Что для меня было хорошей традицией в решении образа Чацкого? Противопоставление Чацкого фамусовскому миру, его демократизм. Но мне казалось, что это противопоставление может идти сегодня по несколько иной линии, и я позволил себе нарушить традицию «фрачного» Чацкого. Подсказала такое решение сама историческая конкретность. Для меня за образом грибоедовского героя вставала такая фигура, как Кю­хельбекер. Кюхельбекер был дворянином, глубоко светским человеком, но совсем не «фрачным». Напротив, это был неле­пый, нескладный, чудаковатый человек. И мне показалось: если демократизм Чацкого будет раскрыт через такой ход, грибоедовский герой приблизится к нашим современникам. Тем более что представление зрителя о высшем свете измени­лось, современный человек не знает каких-то деталей, мимо которых еще тридцать лет назад нельзя было пройти.

Я был на практике в Художественном театре как раз тогда, когда там репетировалась «Анна Каренина». Я помню, как много сил и времени было потрачено на то, чтобы показать «высший свет» в сцене на скачках. Когда же спектакль вышел, люди старшего поколения возмущались: «Ну какой же это высший свет?» Но большинству зрителей того времени изобра­женное театром казалось чрезвычайно убедительным, так как театр соблюдал исторически-бытовую достоверность в той сте­пени, в какой ее мог воспринять зритель.

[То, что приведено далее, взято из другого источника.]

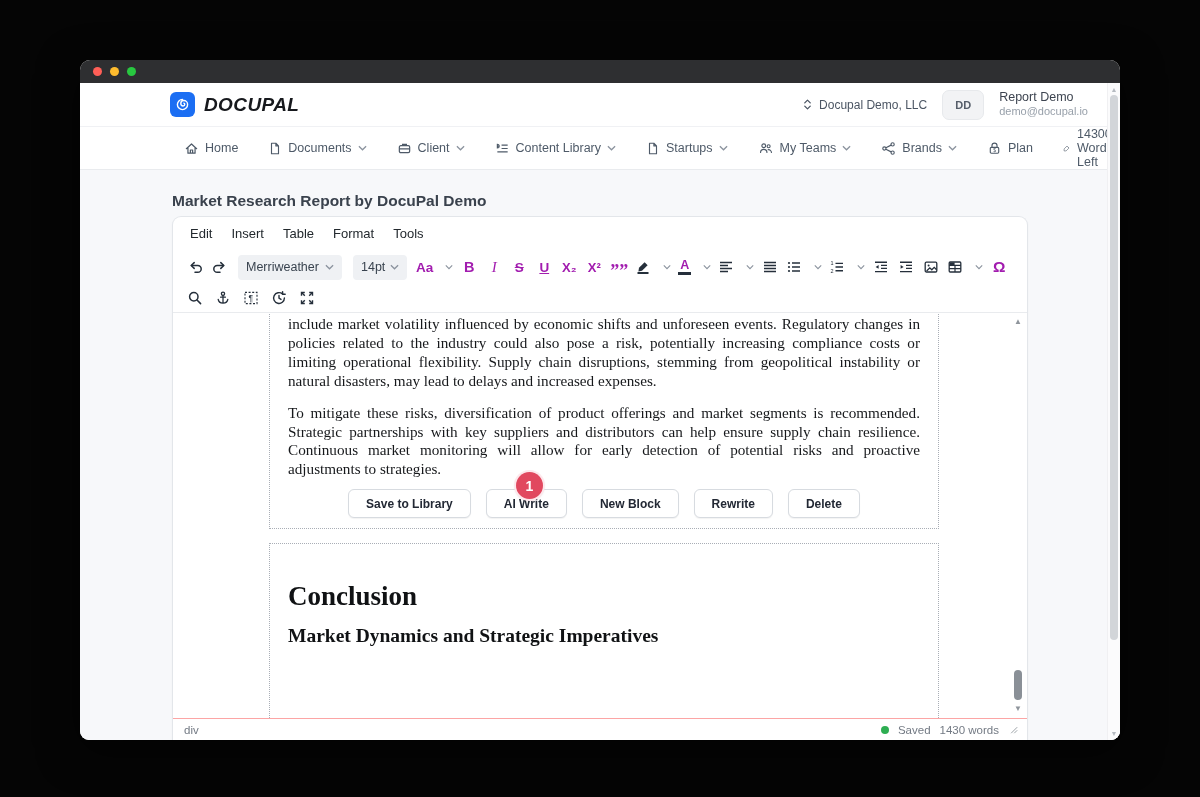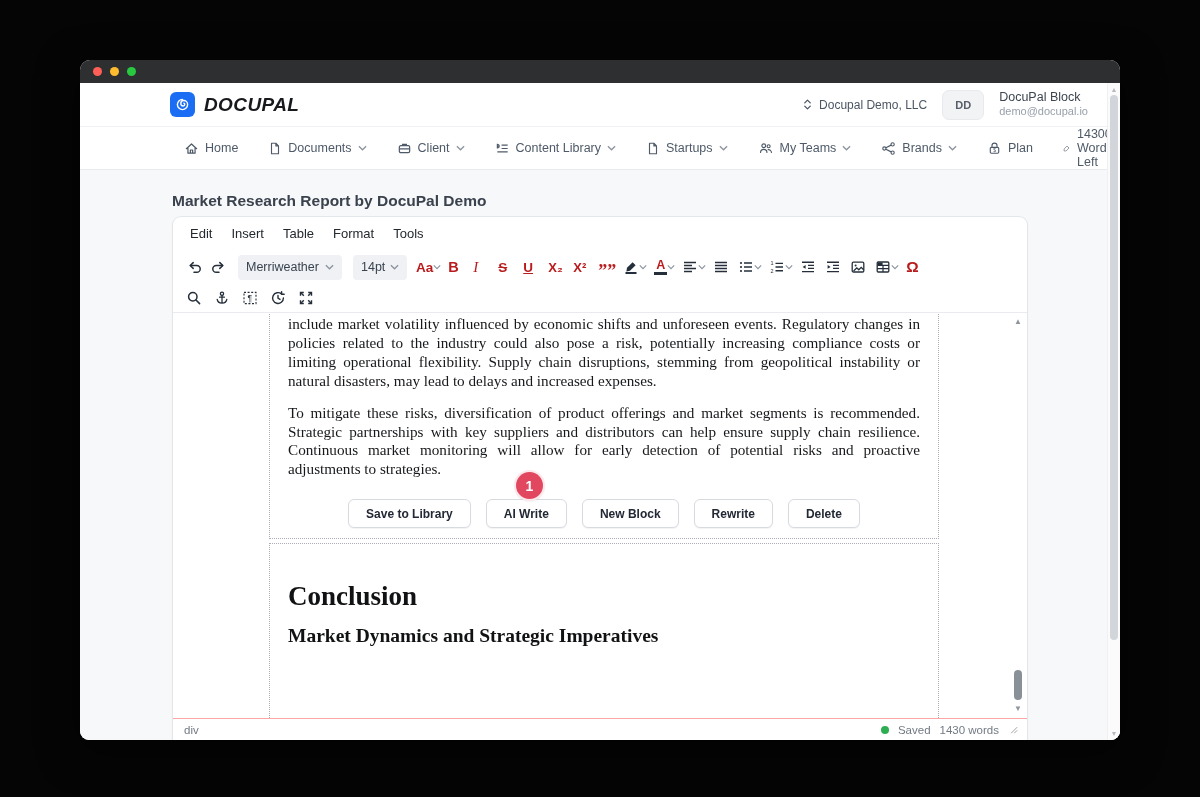--- a/index.html
+++ b/index.html
@@ -137,7 +137,7 @@
           <span>DD</span>
         </div>
       <div class="user-meta">
-        <div class="user-name">DocuPal Block</div>
+        <div class="user-name">Report Demo</div>
         <div class="user-email">demo@docupal.io</div>
       </div>
     </div>

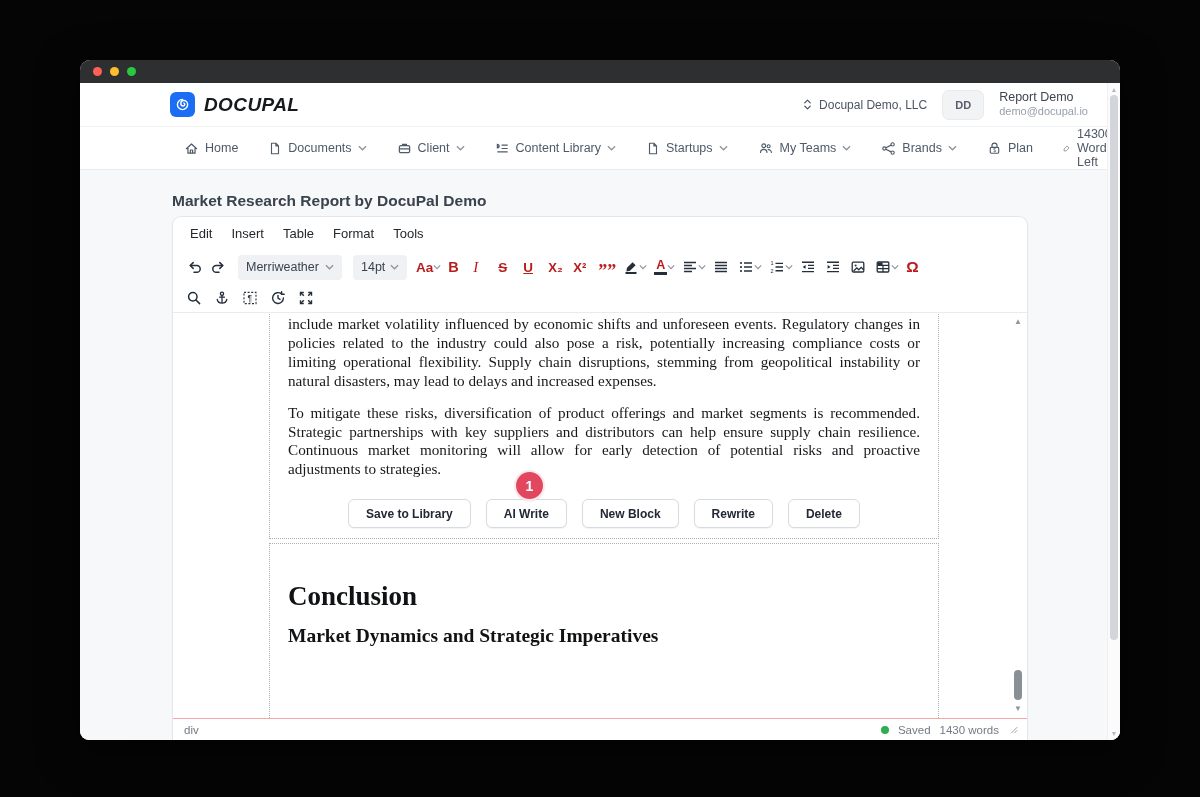--- a/index.html
+++ b/index.html
@@ -49,8 +49,8 @@
 
   .toolbar1 { height:34px; display:flex; align-items:center; padding-left:10px; gap:1px; flex:0 0 auto; }
   .toolbar2 { height:29px; display:flex; align-items:center; padding-left:10px; gap:4px; border-bottom:1px solid #e9ebee; flex:0 0 auto; }
-  .tbtn { min-width:24px; height:24px; display:flex; align-items:center; justify-content:space-between; gap:0;
-          border-radius:3px; color:#b91c1c; font-size:13.5px; padding:0 3px; cursor:default; }
+  .tbtn { min-width:24px; height:24px; display:flex; align-items:center; justify-content:center; gap:12px;
+          border-radius:3px; color:#a21caf; font-size:13.5px; padding:0 3px; cursor:default; }
   .tbtn svg { display:block; }
   .tsel { height:25px; background:#eff1f4; border-radius:4px; display:flex; align-items:center; justify-content:space-between;
           padding:0 8px; font-size:12.5px; color:#39434f; margin:0 5px; cursor:default; }

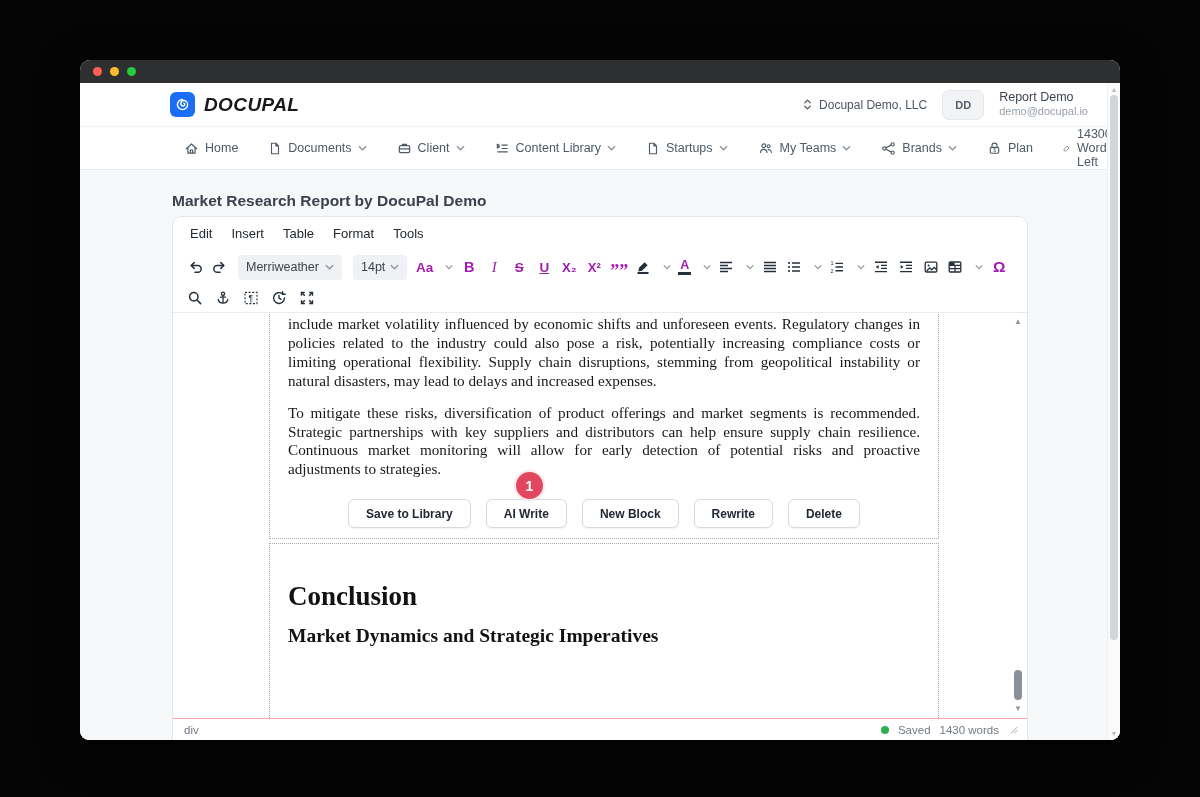--- a/index.html
+++ b/index.html
@@ -75,7 +75,7 @@
   .clip-line { height:9px; overflow:hidden; position:relative; }
   .doc-p { font-size:15.2px; line-height:18.9px; color:#16181b; text-align:justify; }
   .p2 { margin-top:13px; }
-  .actions { display:flex; justify-content:center; gap:15px; margin-top:20px; font-family:"Liberation Sans",sans-serif; }
+  .actions { display:flex; justify-content:center; gap:15px; margin-top:10px; font-family:"Liberation Sans",sans-serif; }
   .act-btn { height:29px; padding:0 17px; background:#fff; border:1px solid #d7dbe0; border-radius:6px;
              font-size:12px; font-weight:bold; color:#222834; box-shadow:0 1px 1px rgba(0,0,0,.05);
              font-family:"Liberation Sans",sans-serif; cursor:pointer; }

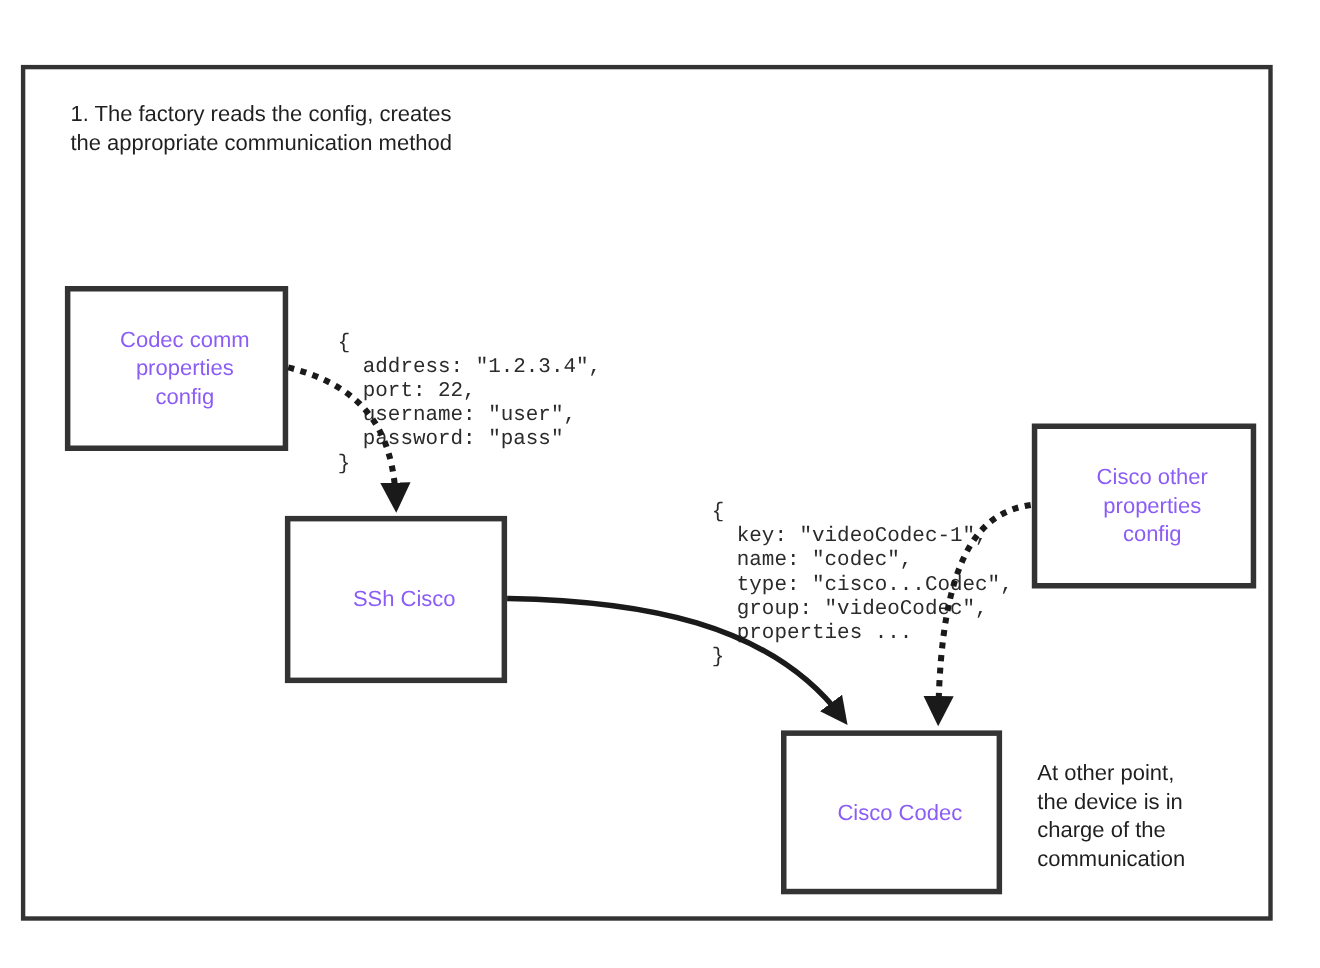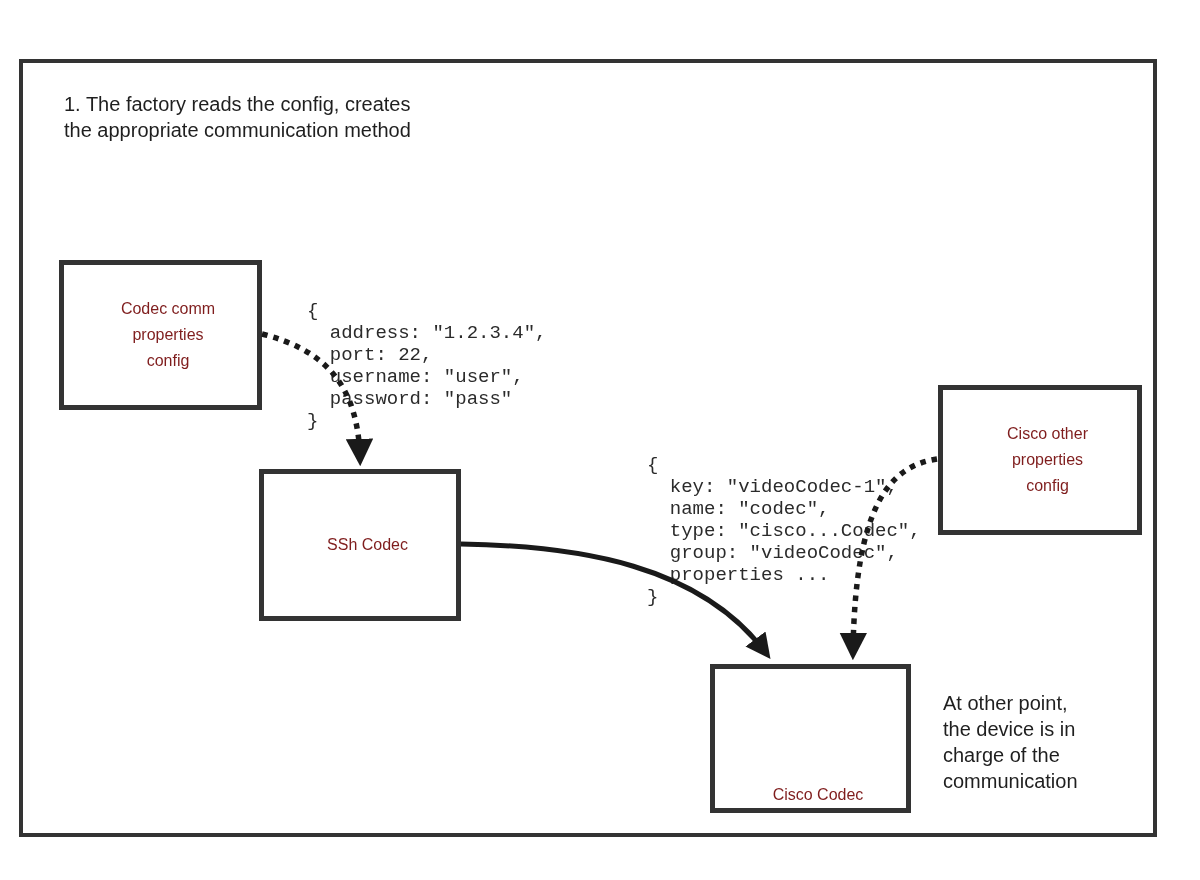--- a/index.html
+++ b/index.html
@@ -44,8 +44,8 @@
     justify-content: center;
   }
   .box-label {
-    color: #7f1d1d;
-    font-size: 16px;
+    color: #8b5cf6;
+    font-size: 20px;
     line-height: 26px;
     text-align: center;
     white-space: pre-line;

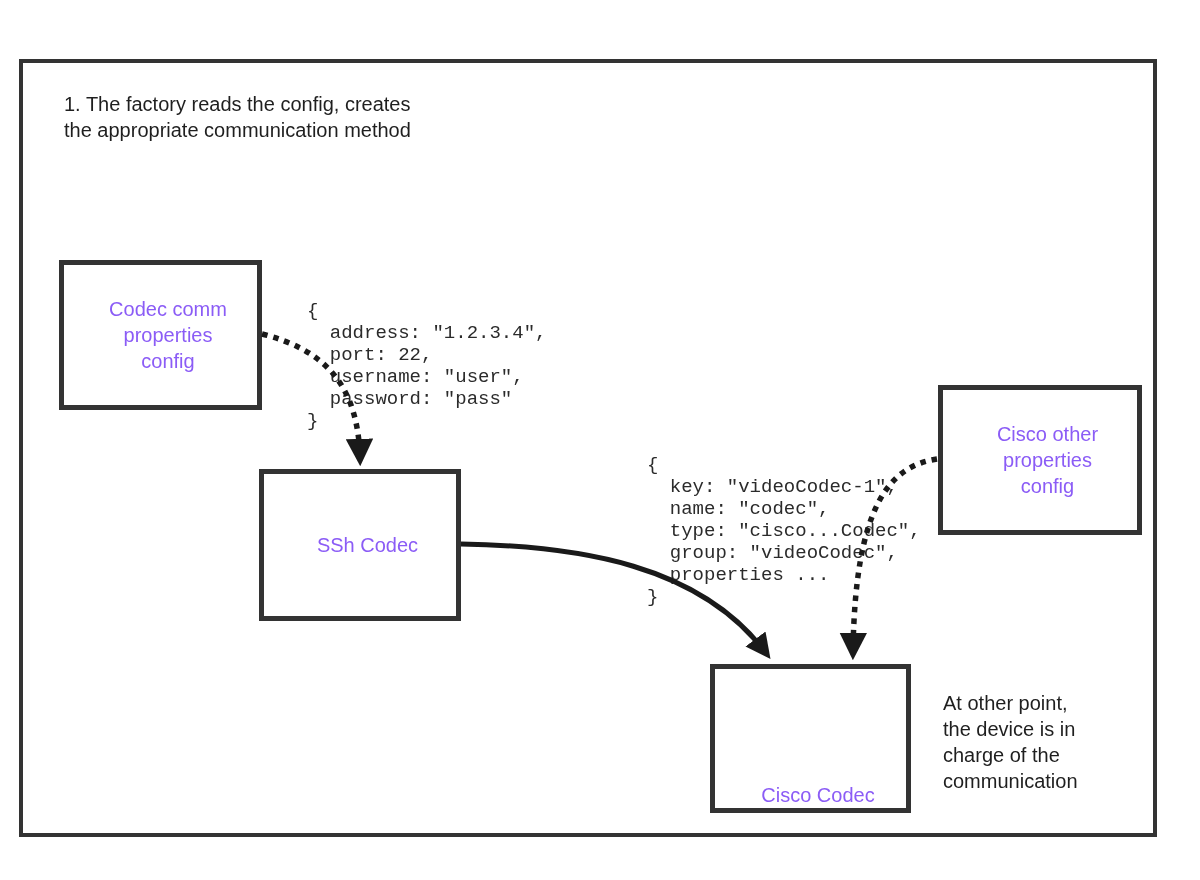--- a/index.html
+++ b/index.html
@@ -115,7 +115,7 @@
 }</pre>
 
   <div class="box" id="box-ssh-client">
-    <span class="box-label">SSh Codec</span>
+    <span class="box-label">SSh Cisco</span>
   </div>
 
   <pre class="code" id="code-codec-properties">{

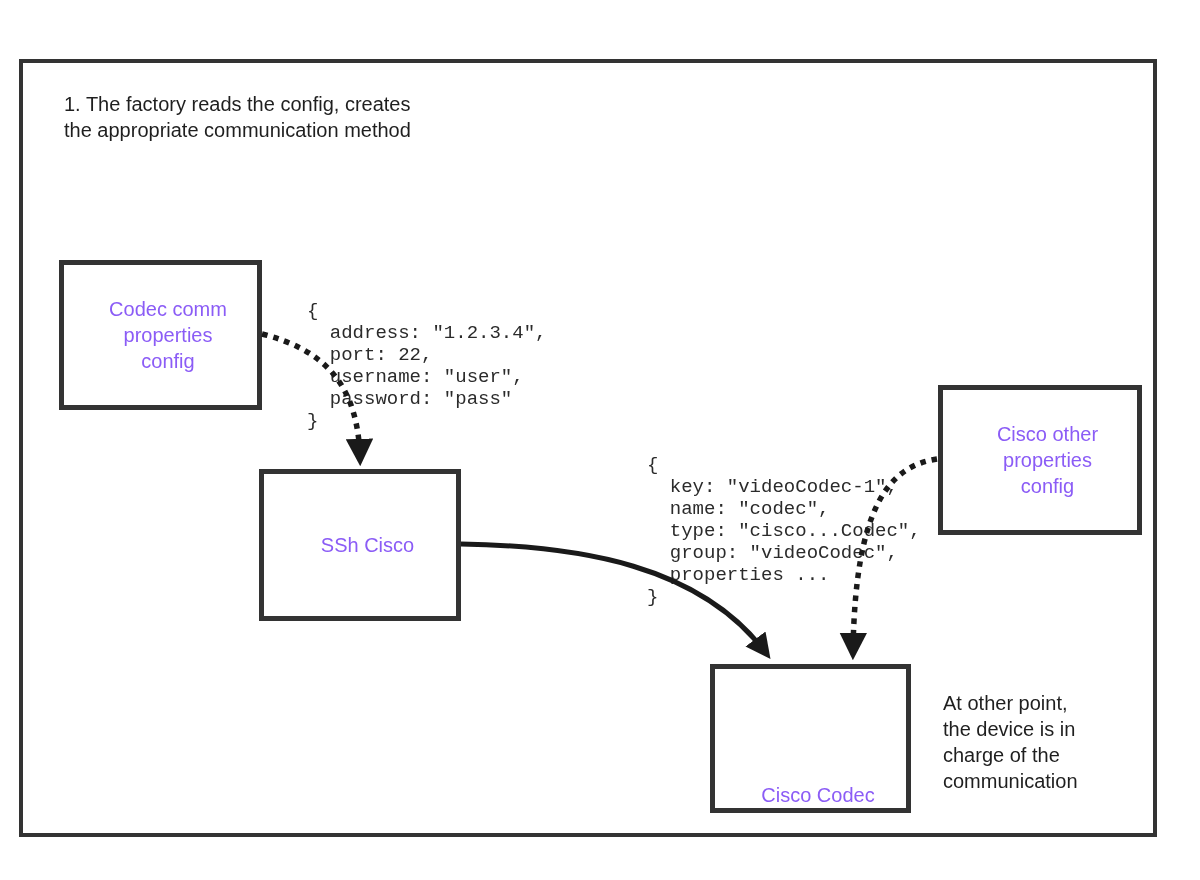--- a/index.html
+++ b/index.html
@@ -83,7 +83,7 @@
   #box-codec-comm-config { left: 59px;  top: 260px; width: 203px; height: 150px; }
   #box-ssh-client        { left: 259px; top: 469px; width: 202px; height: 152px; }
   #box-codec-other-config{ left: 938px; top: 385px; width: 204px; height: 150px; }
-  #box-cisco-codec       { left: 710px; top: 664px; width: 201px; height: 149px; align-items: flex-end; }
+  #box-cisco-codec       { left: 710px; top: 664px; width: 201px; height: 149px; }
   #note-step1      { left: 64px;  top: 91px; }
   #note-step2      { left: 651px; top: 97px; }
   #note-conclusion { left: 943px; top: 690px; }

Это великолепно понимал Шекспир. Он не мог не знать, что в Италии не расплачиваются английскими пенсами, но у него герои расплачиваются именно пенсами, и в этом нет нарушения правды. Когда в переведенной на русский язык пьесе американец говорит: «У меня нет ни гроша» — это есте­ственно. Если он скажет: «У меня нет ни доллара»,— будет буквально, но нелепо.

Этого не понимают те режиссеры, для которых основой становится буква, а не существо произведения. Живой театр не может стоять на таких полициях.

У Грибоедова в «Горе от ума» ость такая фраза: «Вот вам софа, раскиньтесь на покой». Наш консультант подробно объяс­нил нам, какой должна быть софа. Но она не укладывалась ни в габариты, ни в характер нашего оформления, и мы ре­шили вместо софы поставить что-то вроде дивана. И никому не пришло в голову, даже историкам, упрекнуть нас в неточности, хотя мы очень боялись придирок по этой части.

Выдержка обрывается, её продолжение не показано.